Tonya Decterov ([email protected]) is a technical sales representative at Bionetix International, a supplier of biological cleanup solutions (www.bionetix-international.com). She holds a Ph.D. in Biology (Soil Science).
Julie Holmquist ([email protected]) is content writer at Cortec Corporation, a global leader in corrosion solutions for industries involving metal (www.cortecvci.com). Bionetix is a subsidiary of Cortec.undefined
Everyone prefers clean lakes, rivers, and drinking water. Part of making that preference a reality is to clean up the soil and wastewater feeding into waterways. While there are many pieces to the cleanup puzzle, one important factor is the role microbes play in keeping environmental contaminants in check. Biotechnology has harnessed these natural biodegradation processes to make biological treatment of soil and wastewater a powerful tool in improving water quality.
Key Targets of Wastewater Treatment
The state of water released from industrial facilities or wastewater treatment plants has a direct impact on the environment. Therefore, one of the priorities of wastewater treatment is to purify the water to a condition reasonably acceptable for release into waterways. BOD, or biological oxygen demand, is one of the measurements used to evaluate water quality.
BOD is an indicator of how much biodegradable organic waste is in the wastewater. During an aerobic digestion process, free oxygen is used up as organics decay. A higher BOD reflects a higher level of organic waste content in the water (i.e., more oxygen is needed to keep up with the degradation process). High levels of organic waste chemicals can themselves be toxic to the environment. Furthermore, since water quality depends heavily on the amount of dissolved oxygen in the water and affects the health of fish and other aquatic species, it is important for wastewater treatment to bring BOD levels down sufficiently before the wastewater is released to the environment. Otherwise, the organic overload (high oxygen demand) will transfer to the ponds or streams, depleting the oxygen to a level that cannot sustain aquatic life and could lead to putrid odors or septic conditions.1
Another common wastewater pollutant is nitrogen, which includes organic-, ammonia-, nitrite-, and nitrate-nitrogen. High levels of nitrogen can cause nutrient pollution in lakes. Nutrient pollution fosters the problem of algae growth. Excess ammonia is hazardous to fish and also uses up oxygen during its conversion to nitrites and further to nitrates, which encourage algae growth.2 These are key reasons for monitoring and targeting nitrogen removal during wastewater treatment.
Standard wastewater treatment systems already rely on natural microbial activity to degrade waste substances.

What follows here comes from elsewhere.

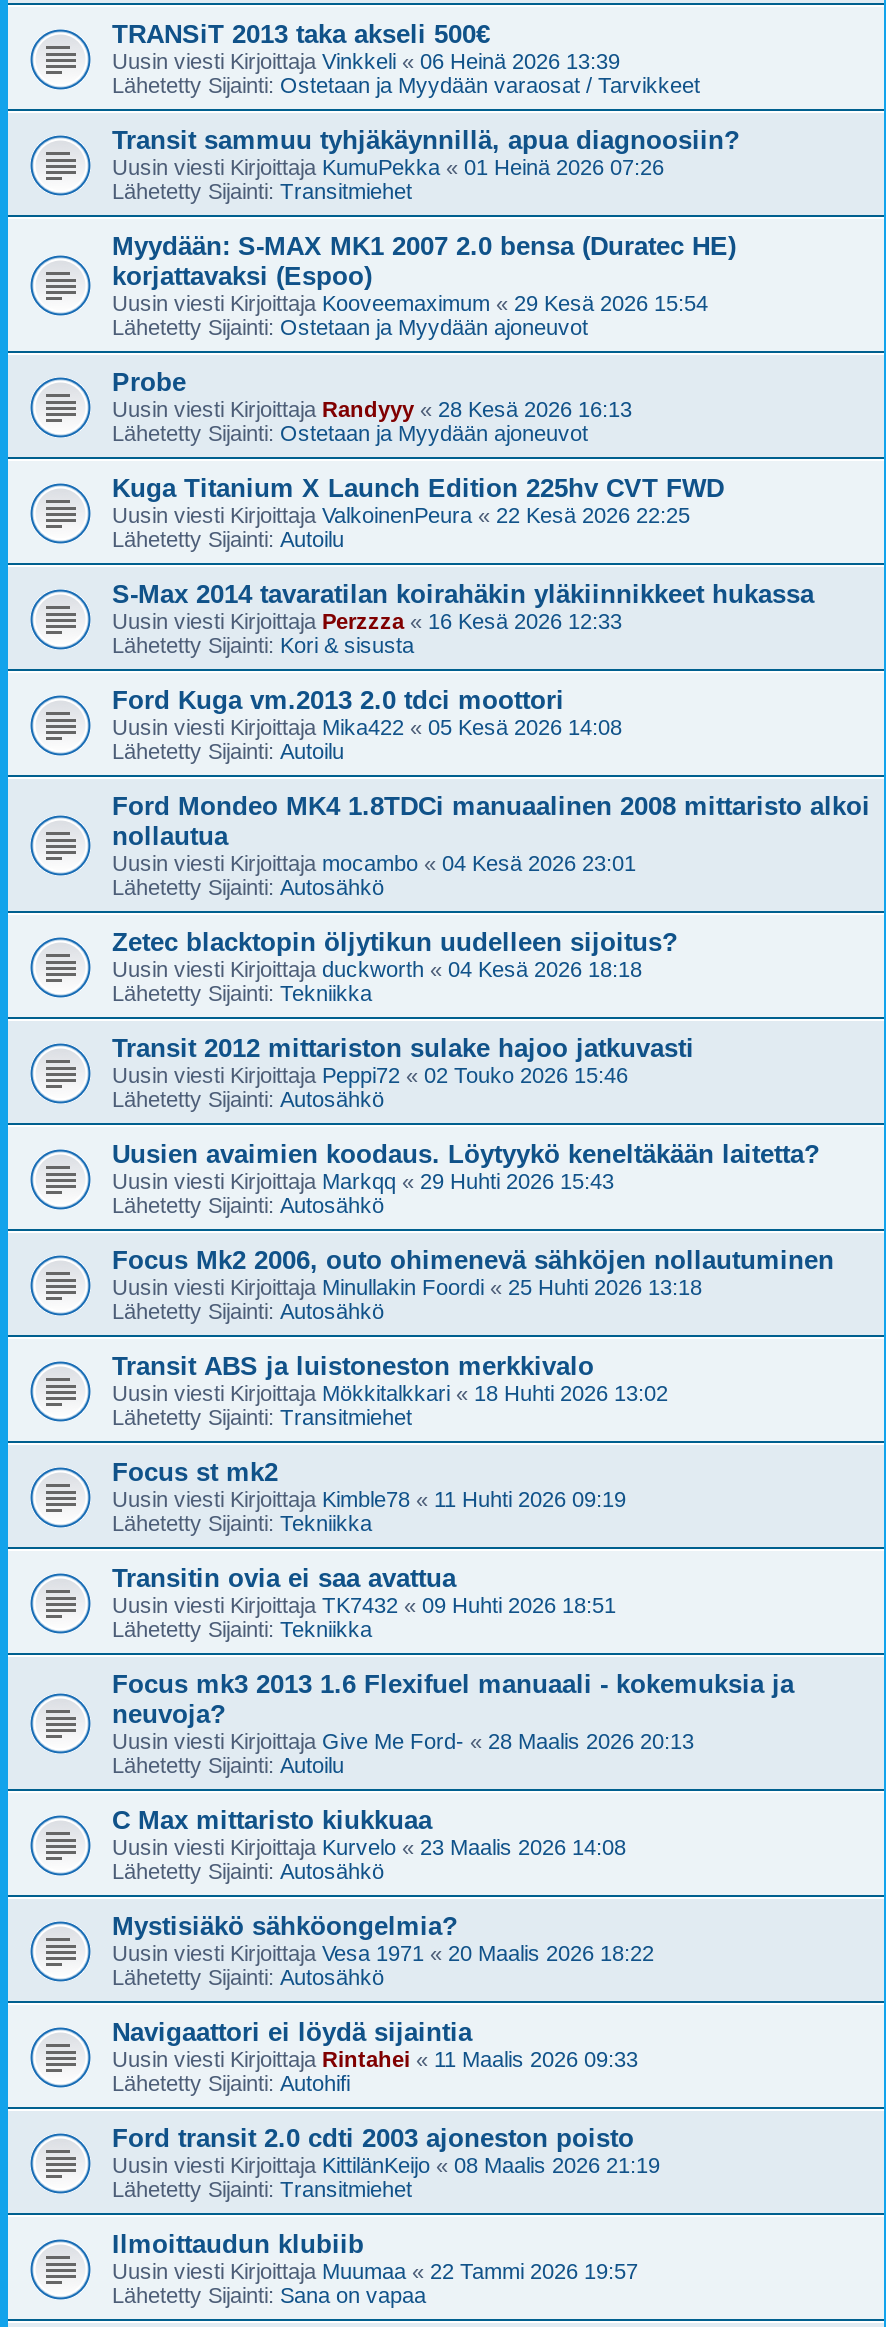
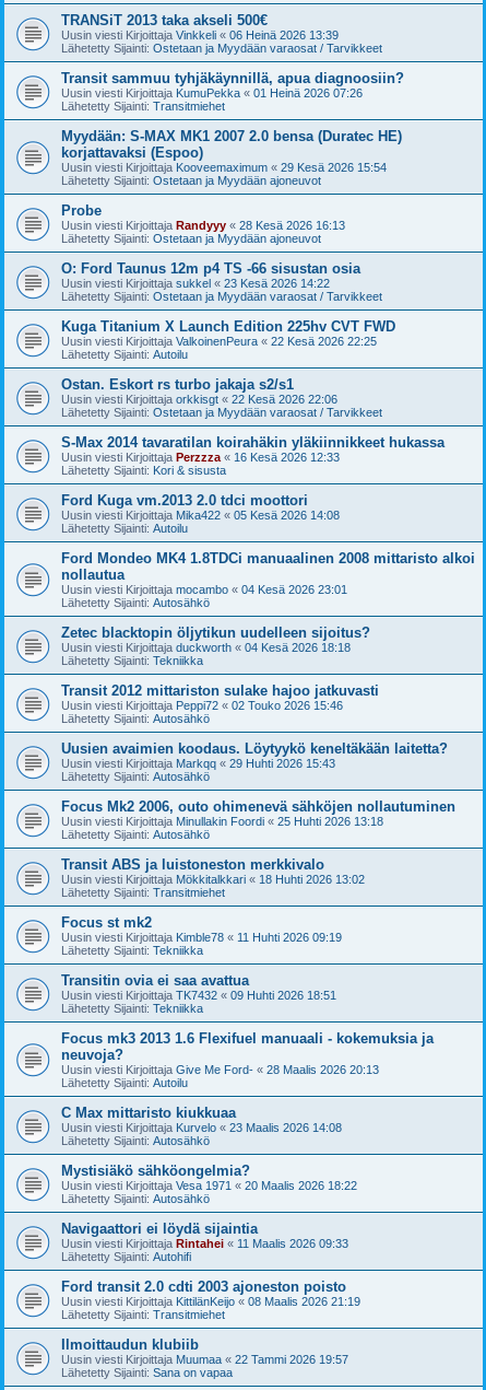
none -> [61,260,382,302] O: Ford Taunus 12m p4 TS -66 sisustan osia | Uusin viesti Kirjoittaja sukkel «23 Kesä 2026 14:22 | Lähetetty Sijainti: Ostetaan ja Myydään varaosat / Tarvikkeet
none -> [61,376,382,418] Ostan. Eskort rs turbo jakaja s2/s1 | Uusin viesti Kirjoittaja orkkisgt «22 Kesä 2026 22:06 | Lähetetty Sijainti: Ostetaan ja Myydään varaosat / Tarvikkeet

Naturally occurring heterotrophic microorganisms use waste materials for food, breaking large contaminants into smaller portions that they digest as part of their metabolic growth and reproduction processes, giving off carbon dioxide and water as final byproducts.3 Sometimes, though, the original microbial population is not able to keep up with the high level of organic waste. In such cases, the wastewater treatment plant is a good candidate for bioaugmentation.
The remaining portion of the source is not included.